[Work to be completed] What is needed is a word-for-word transcript of the listing, free of pictures.

[Data for this task]
________________

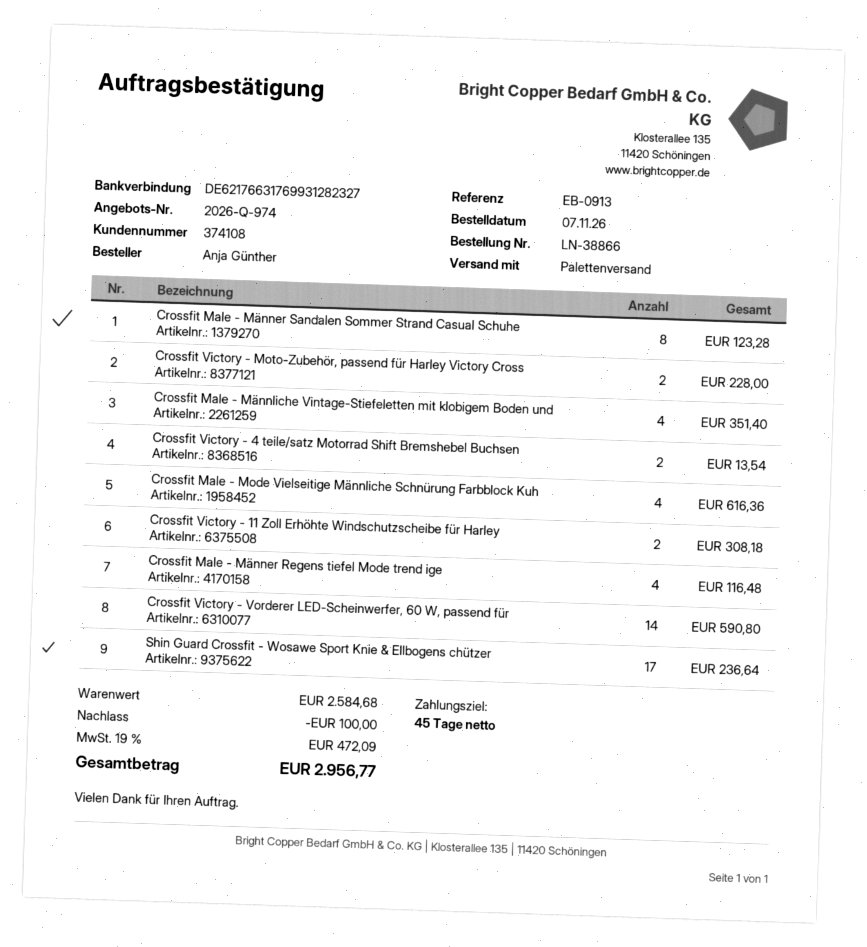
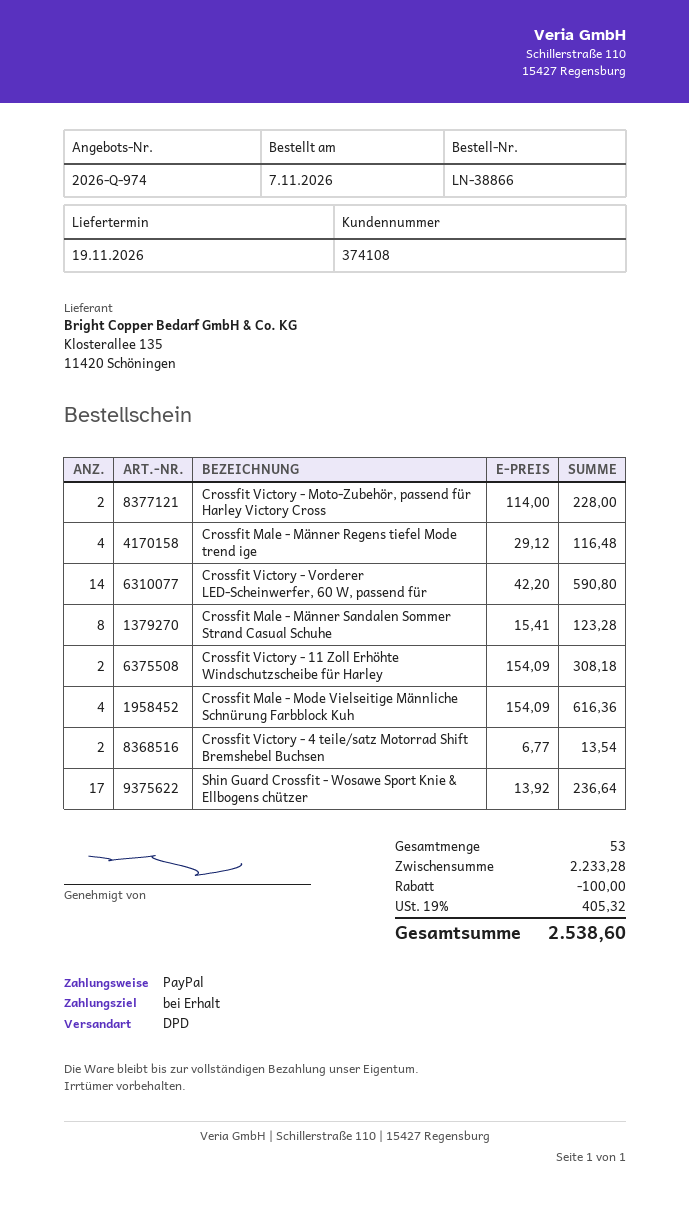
payment terms: 45 days -> on receipt
shipping method: pallet freight -> DPD
Crossfit Male - Männliche Vintage-Stiefeletten mit klobigem Boden und: 4 for 351.40 -> none
subtotal: 2584.68 -> 2233.28
tax: 19% = 472.09 -> 19% = 405.32
total: 2956.77 -> 2538.60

________________

[Written answer]
payment terms: 45 days -> on receipt
shipping method: pallet freight -> DPD
Crossfit Male - Männliche Vintage-Stiefeletten mit klobigem Boden und: 4 for 351.40 -> none
subtotal: 2584.68 -> 2233.28
tax: 19% = 472.09 -> 19% = 405.32
total: 2956.77 -> 2538.60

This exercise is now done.